Data to process Block Start

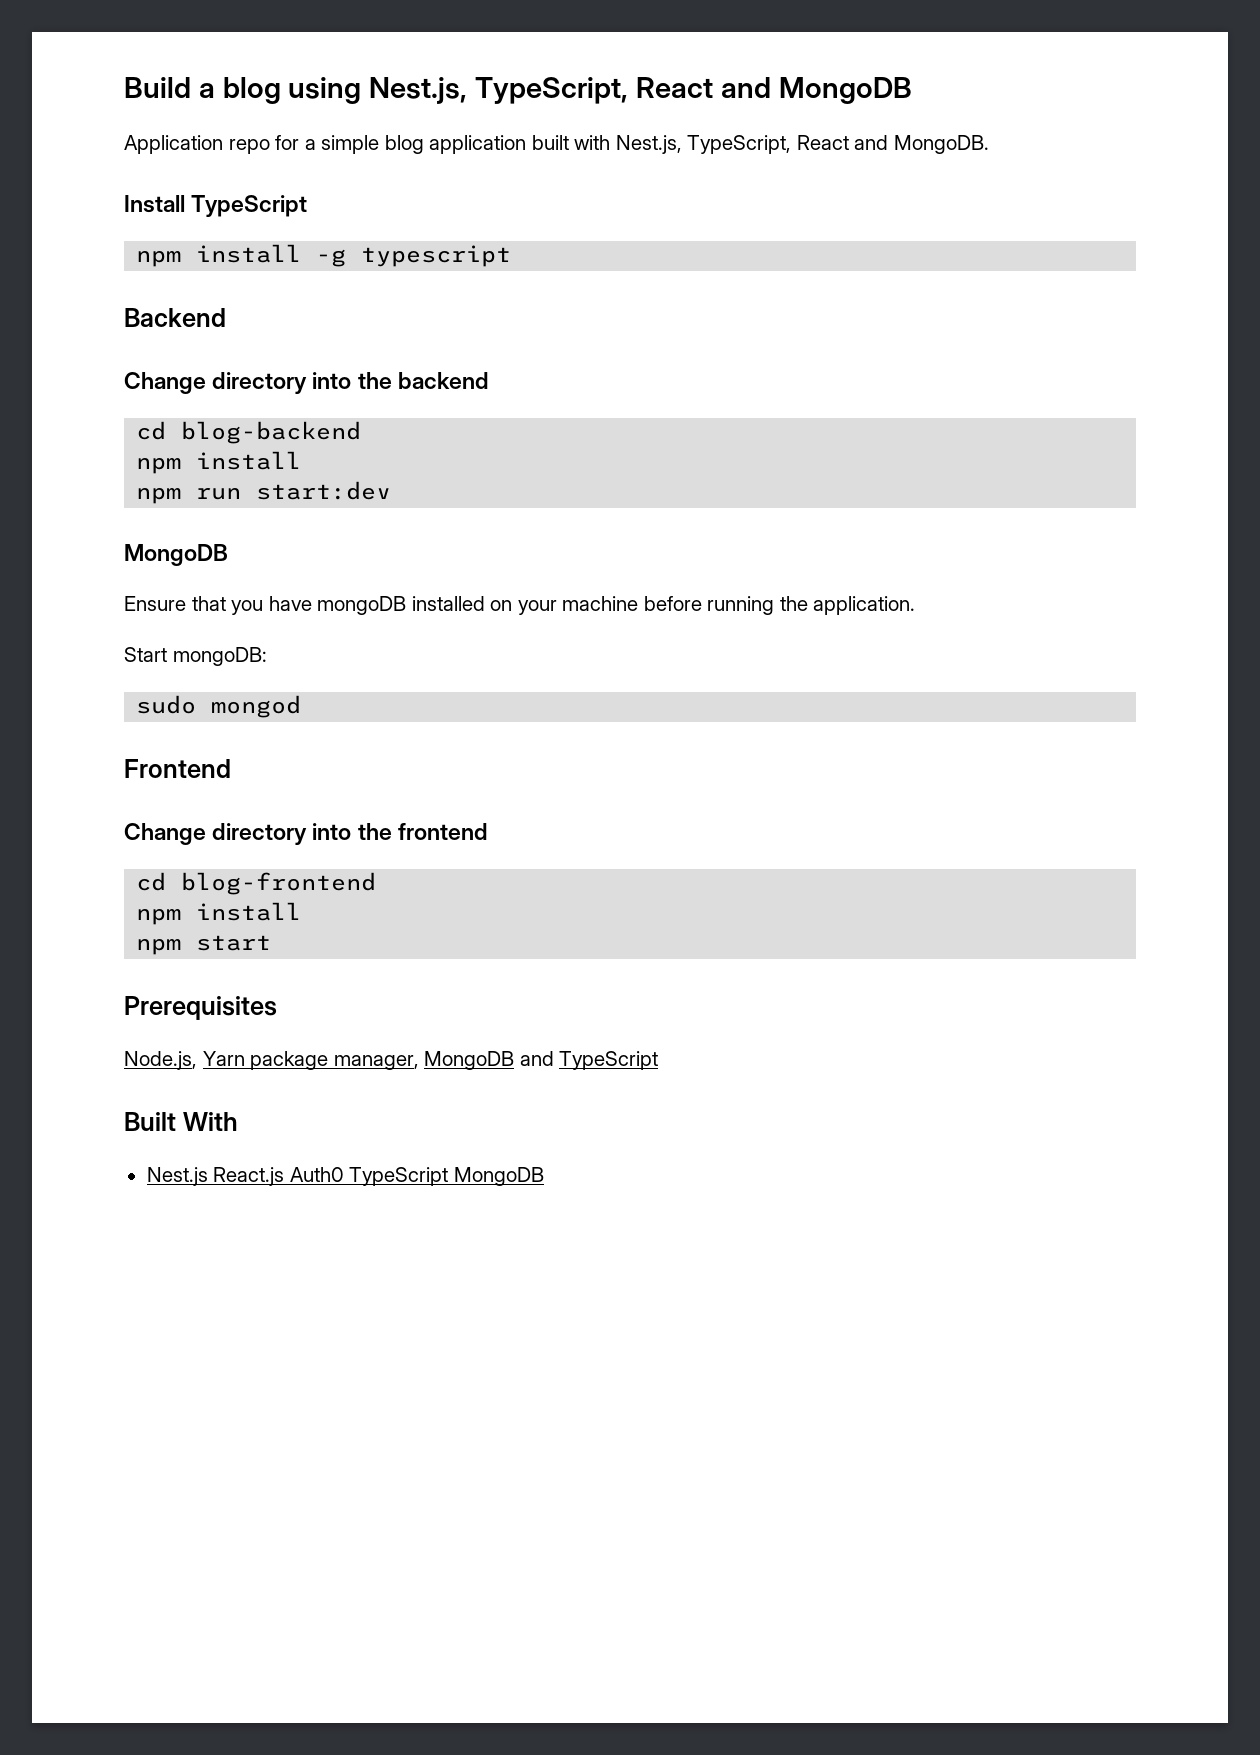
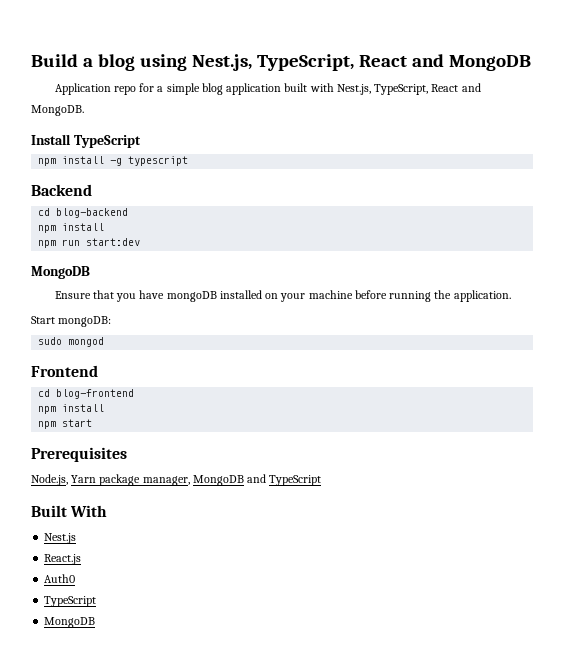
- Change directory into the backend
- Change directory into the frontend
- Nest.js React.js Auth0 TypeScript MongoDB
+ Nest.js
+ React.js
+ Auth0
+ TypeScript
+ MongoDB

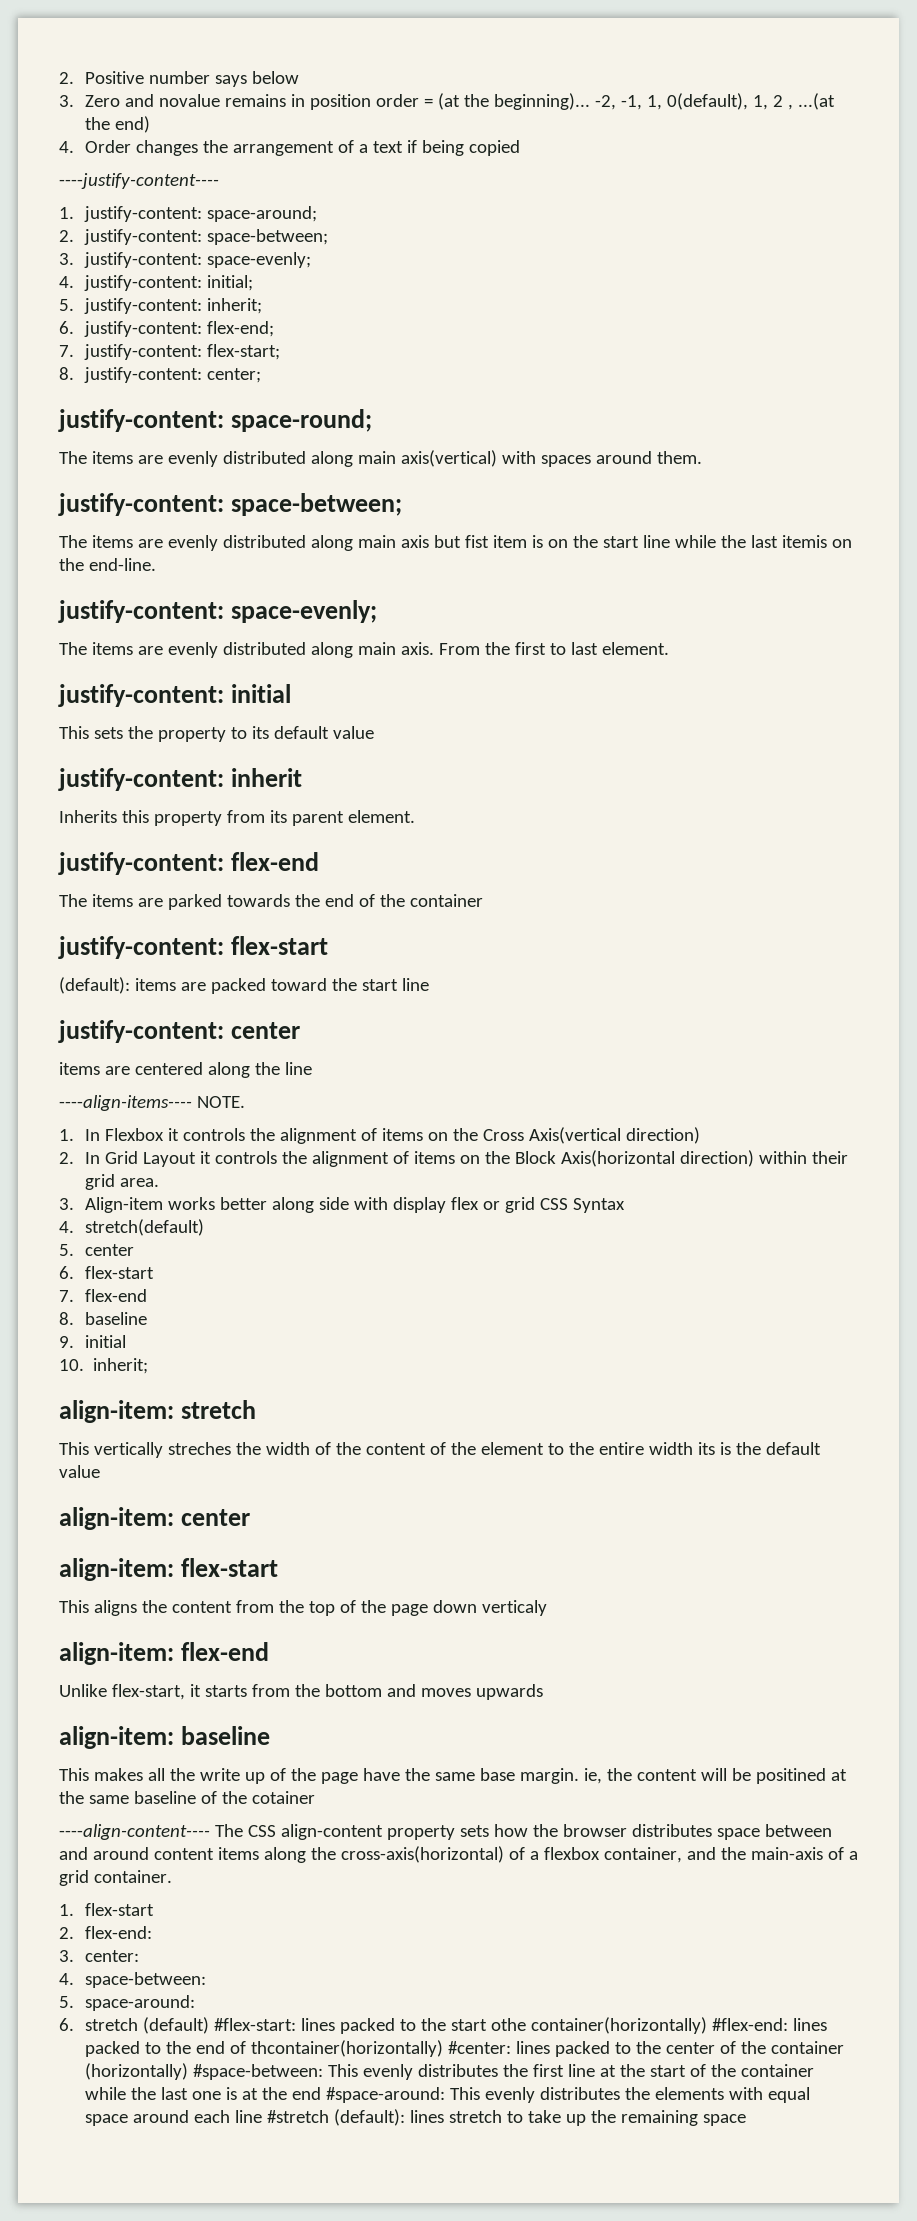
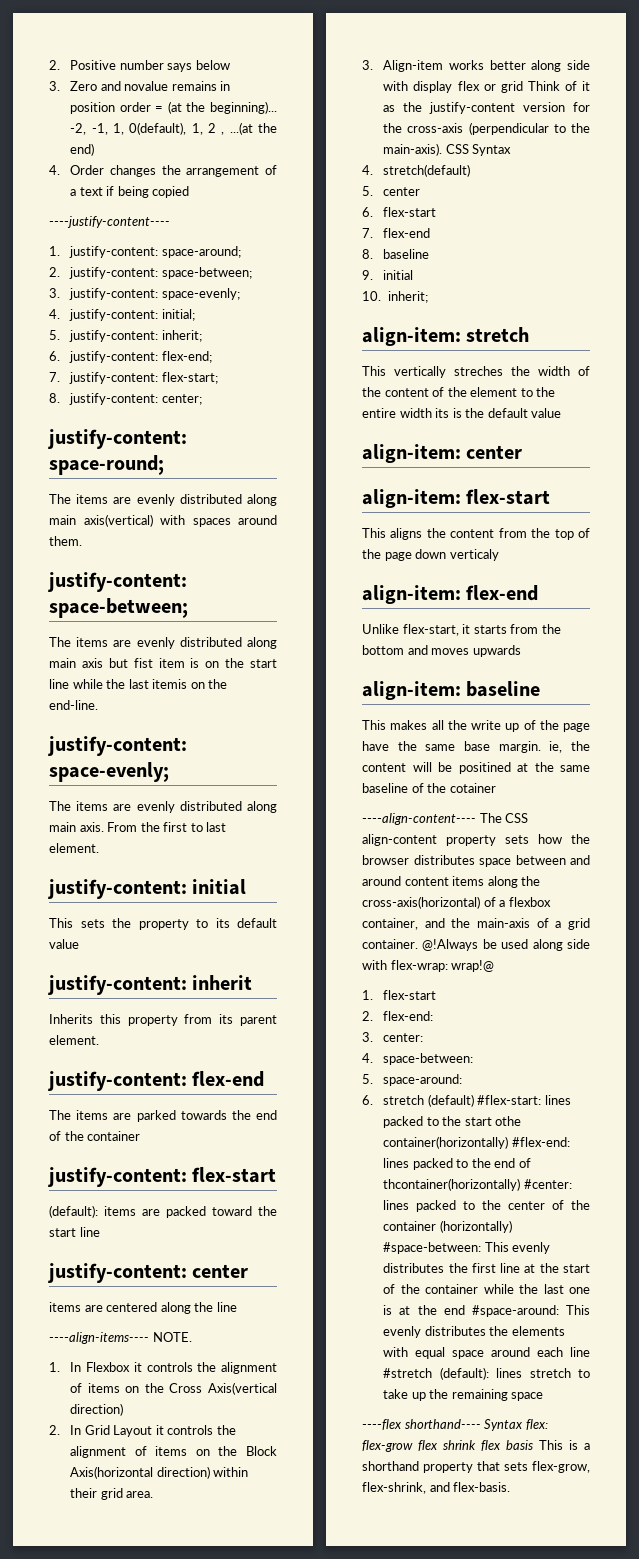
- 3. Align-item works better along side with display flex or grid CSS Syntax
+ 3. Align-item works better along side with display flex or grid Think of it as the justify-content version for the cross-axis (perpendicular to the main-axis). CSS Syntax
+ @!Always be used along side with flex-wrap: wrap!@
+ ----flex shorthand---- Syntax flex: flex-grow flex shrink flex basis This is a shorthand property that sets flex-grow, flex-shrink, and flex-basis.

Data to process Block End

* Your task: Check each line of the material above for "display" and say how many lines contain it, giving the number alone.

* Problem solution: 2